O daughter Babylon, you devastator! Happy shall they be who pay you back what you have done to us!
Happy shall they be who take your little ones and dash them against the rock!
Giving vent to pain does not heal the wound; it only expresses the pain. So these story-tellers brought forth from the imaginations of their better selves another sort of story, a salve for smoldering hatred -- a story that called the people not to pay back violence and death, but to pay forward compassion -- a story not of pain that makes more pain, but a story of hospitality that engenders healing and wholeness. That's the story the Israelites in their captivity put into the foundation of the narrative that defines the Jewish people, hence the Christians and Moslems, hence us.

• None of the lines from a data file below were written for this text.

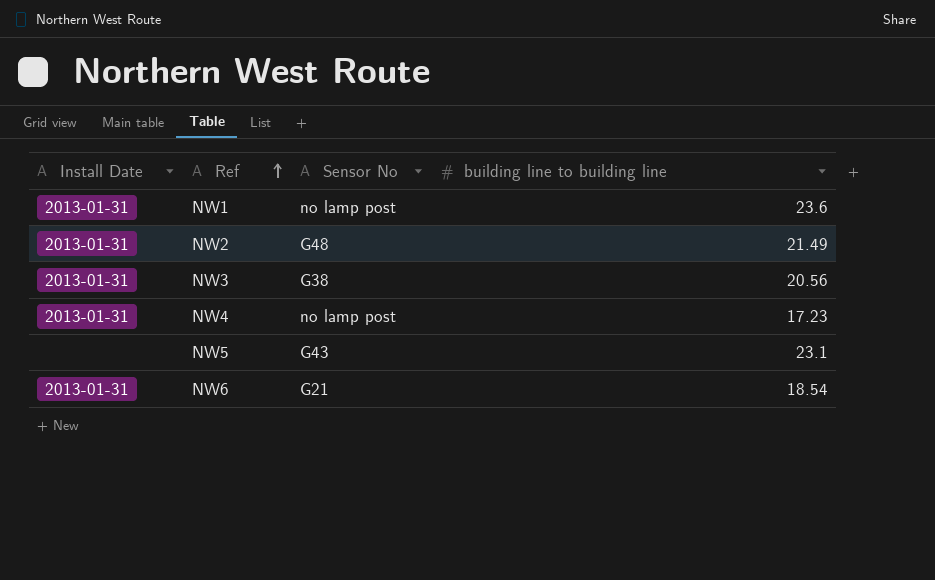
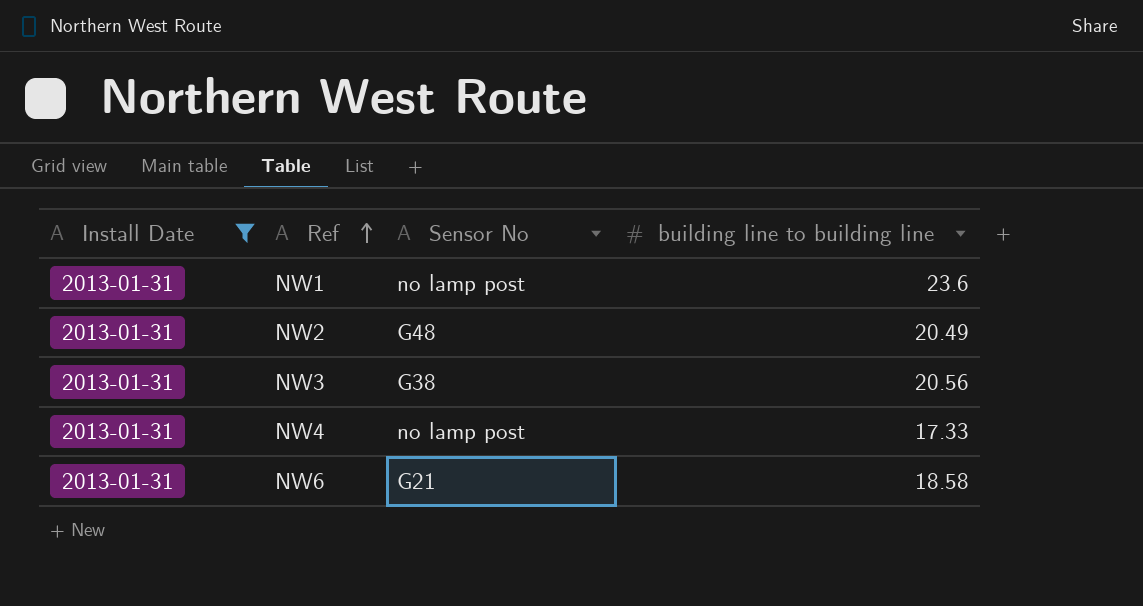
filter: none -> Install Date = 2013-01-31
NW2 | building line to building line: 21.49 -> 20.49
NW4 | building line to building line: 17.23 -> 17.33
NW6 | building line to building line: 18.54 -> 18.58

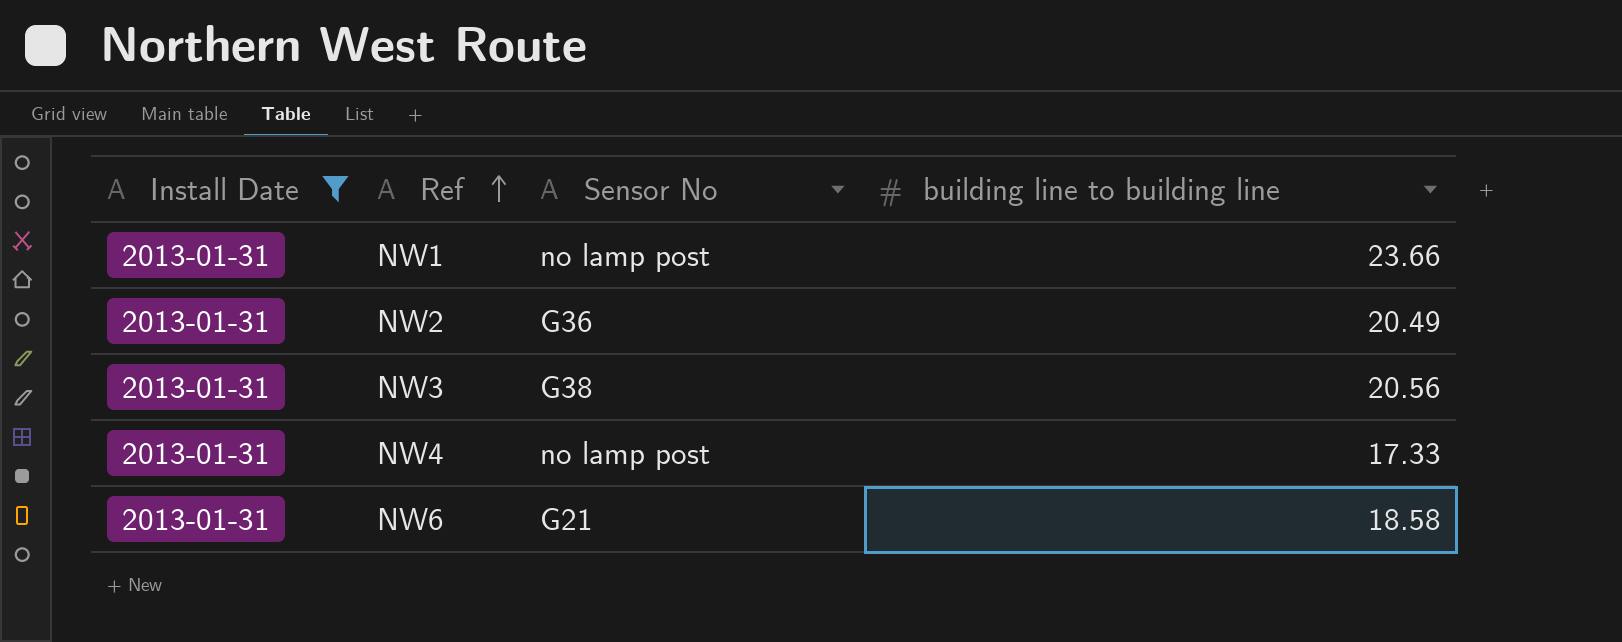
NW1 | building line to building line: 23.6 -> 23.66
NW2 | Sensor No: G48 -> G36

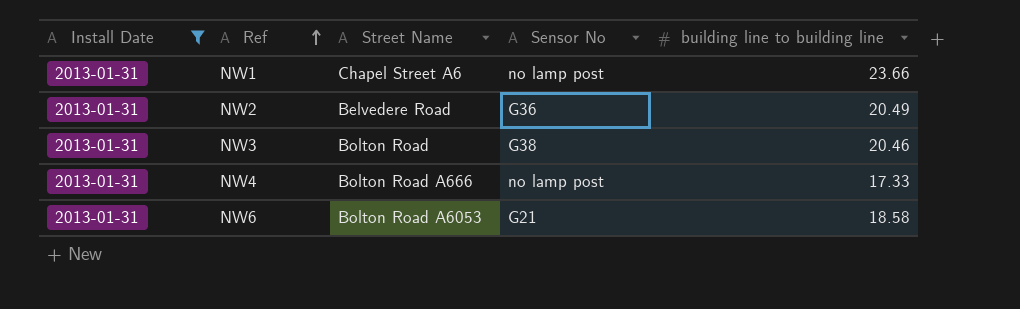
column Street Name | position: none -> 3
NW3 | building line to building line: 20.56 -> 20.46

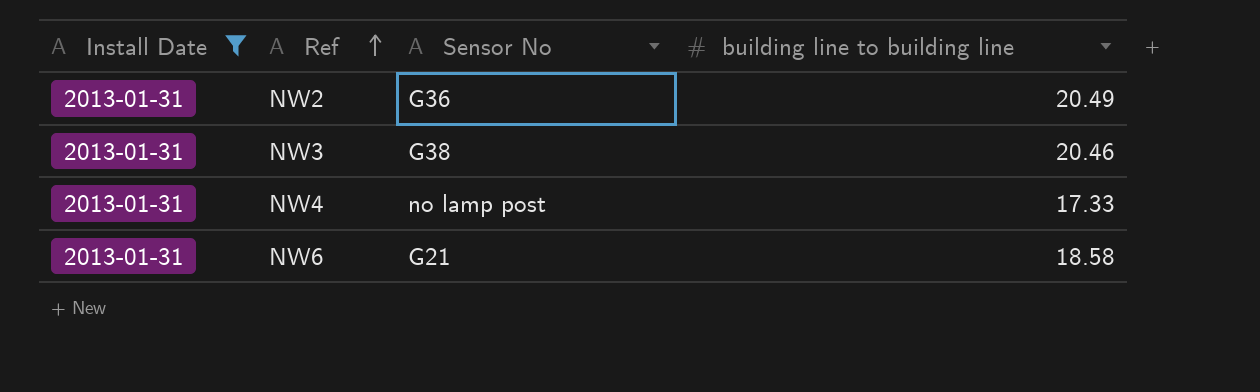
column Street Name | position: 3 -> none
row NW1: 2013-01-31 | Chapel Street A6 | no lamp post | 23.66 -> none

The Abrahamic tradition has not had any easy go of it. Jews, Christians, and Moslems, are still fighting – though modern warfare kills a smaller percent of us than early human warfare did. Religion’s ancient use for war runs deep and is not easily replaced by its new use for peace across tribal lines.

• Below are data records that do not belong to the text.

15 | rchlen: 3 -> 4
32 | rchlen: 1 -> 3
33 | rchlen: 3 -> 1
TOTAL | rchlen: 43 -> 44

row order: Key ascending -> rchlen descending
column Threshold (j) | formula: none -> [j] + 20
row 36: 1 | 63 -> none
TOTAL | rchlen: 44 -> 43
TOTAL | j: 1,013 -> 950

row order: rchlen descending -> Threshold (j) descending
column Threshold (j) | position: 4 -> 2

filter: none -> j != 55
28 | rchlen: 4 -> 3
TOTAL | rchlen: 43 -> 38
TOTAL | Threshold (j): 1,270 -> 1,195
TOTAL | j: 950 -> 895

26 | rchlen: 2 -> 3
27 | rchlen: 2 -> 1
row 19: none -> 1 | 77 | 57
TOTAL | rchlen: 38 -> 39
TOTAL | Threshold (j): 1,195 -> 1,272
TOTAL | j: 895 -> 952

Sometimes people do harmful things in the name of religion – harm their children, harm themselves, blow things up, go to war. That’s because religion hasn’t finished outgrowing and transcending its original tribal function. But it’s getting there.
The Israelite story-tellers, in the midst of their captivity, homelessness, and pain, found a way to remember others’ pain, too. Somehow they found a way to make stories to move their hearts from pain toward compassion, to care for the stranger. What they illustrated in story, they codified in principle, for Deuteronomy was also substantially created in Babylonian captivity:
You shall also love the stranger, for you were strangers in the land of Egypt. (Deut 10:19)
Swords Into Plowshares
Our early ancestors needed a way to draw out of each other the last full measure of devotion on behalf of the tribe. They needed something that would provide:
- a sense of powerful entities watching and judging, and
- a sense of overflowing love, a joy in the life shared with tribe-mates.
Failure of the capacity for spiritual connection meant death. Today, it means that still – only now, the “tribe” at stake is the planet. In any species, genes won't survive if they don't incline individuals to care adequately for their young. Social apes like us, had also to build in an intense care for our group. We had to even be willing sometimes to set aside our interest in our selves and our own offspring for the sake of something bigger. The groups that did that survived.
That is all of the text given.